>>
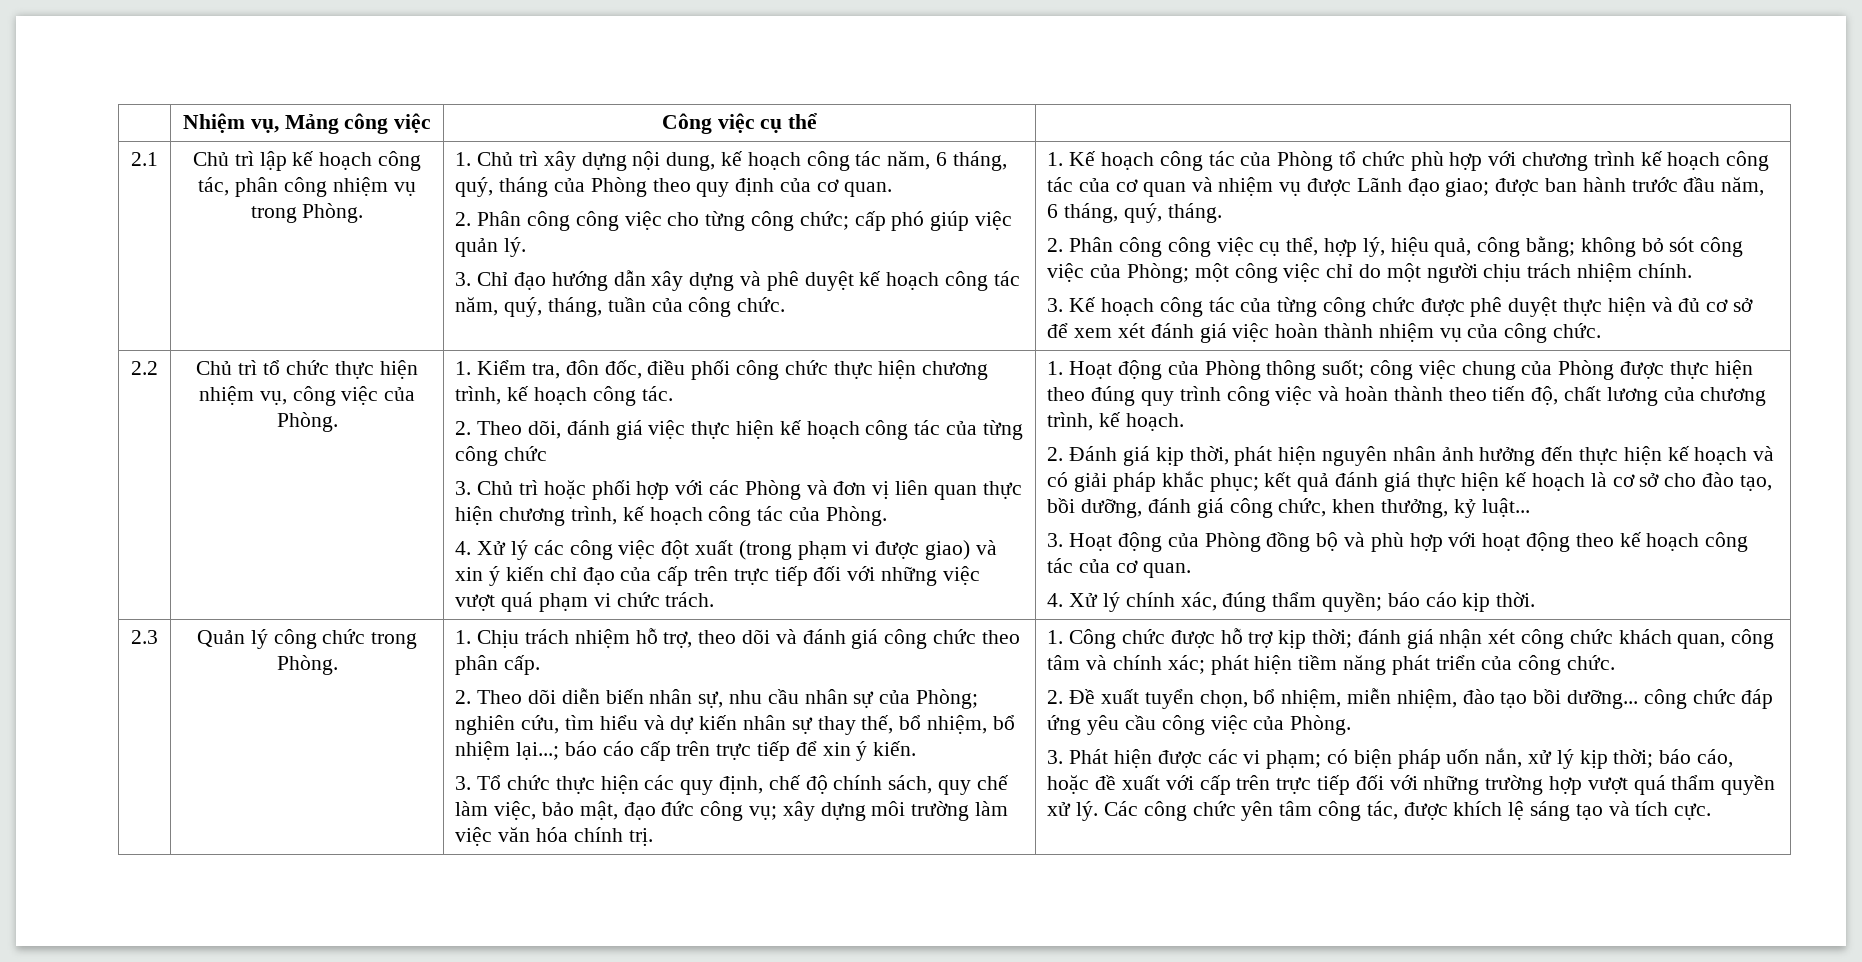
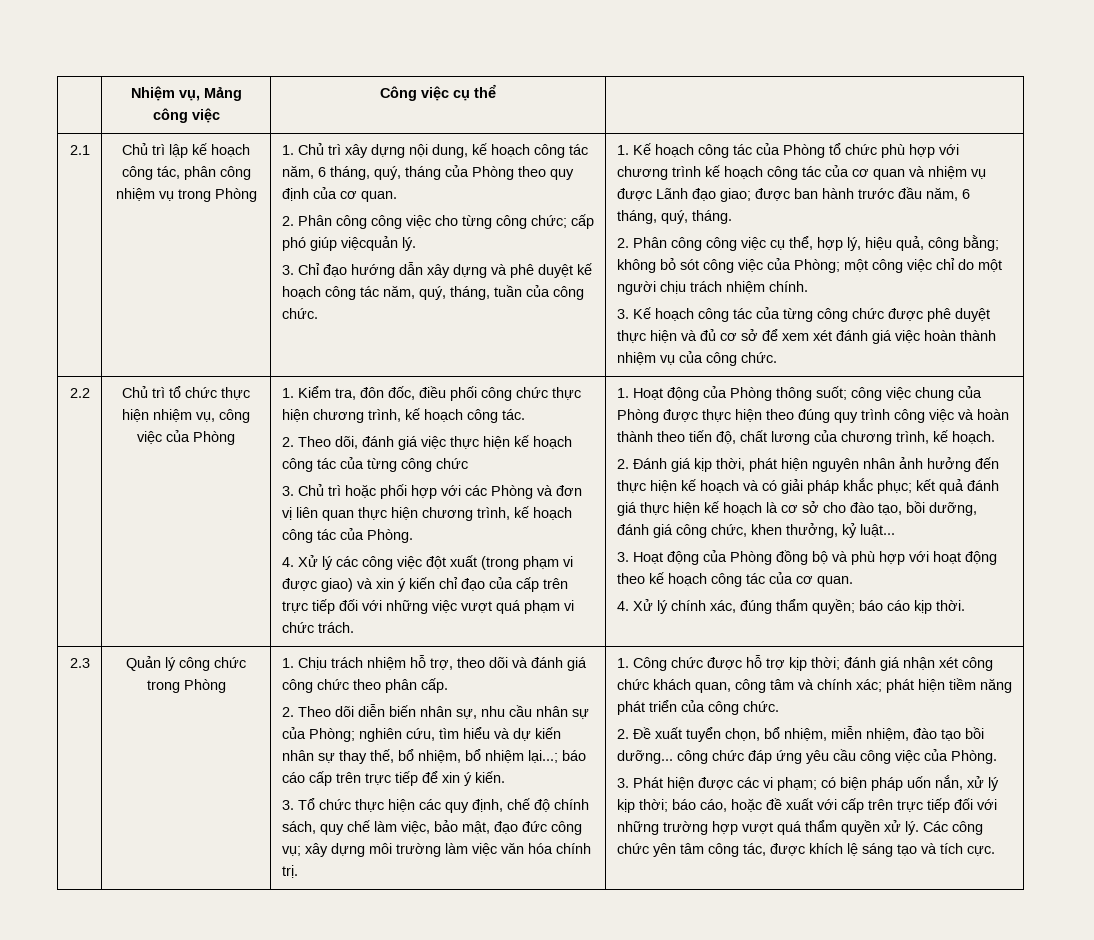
- Chủ trì lập kế hoạch công tác, phân công nhiệm vụ trong Phòng.
+ Chủ trì lập kế hoạch công tác, phân công nhiệm vụ trong Phòng
- 2. Phân công công việc cho từng công chức; cấp phó giúp việc quản lý.
+ 2. Phân công công việc cho từng công chức; cấp phó giúp việcquản lý.
- Chủ trì tổ chức thực hiện nhiệm vụ, công việc của Phòng.
+ Chủ trì tổ chức thực hiện nhiệm vụ, công việc của Phòng
- Quản lý công chức trong Phòng.
+ Quản lý công chức trong Phòng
<<
When a line of the records includes "thực", that line belongs in the answer.

* Exercise result *
- Chủ trì tổ chức thực hiện nhiệm vụ, công việc của Phòng.
+ Chủ trì tổ chức thực hiện nhiệm vụ, công việc của Phòng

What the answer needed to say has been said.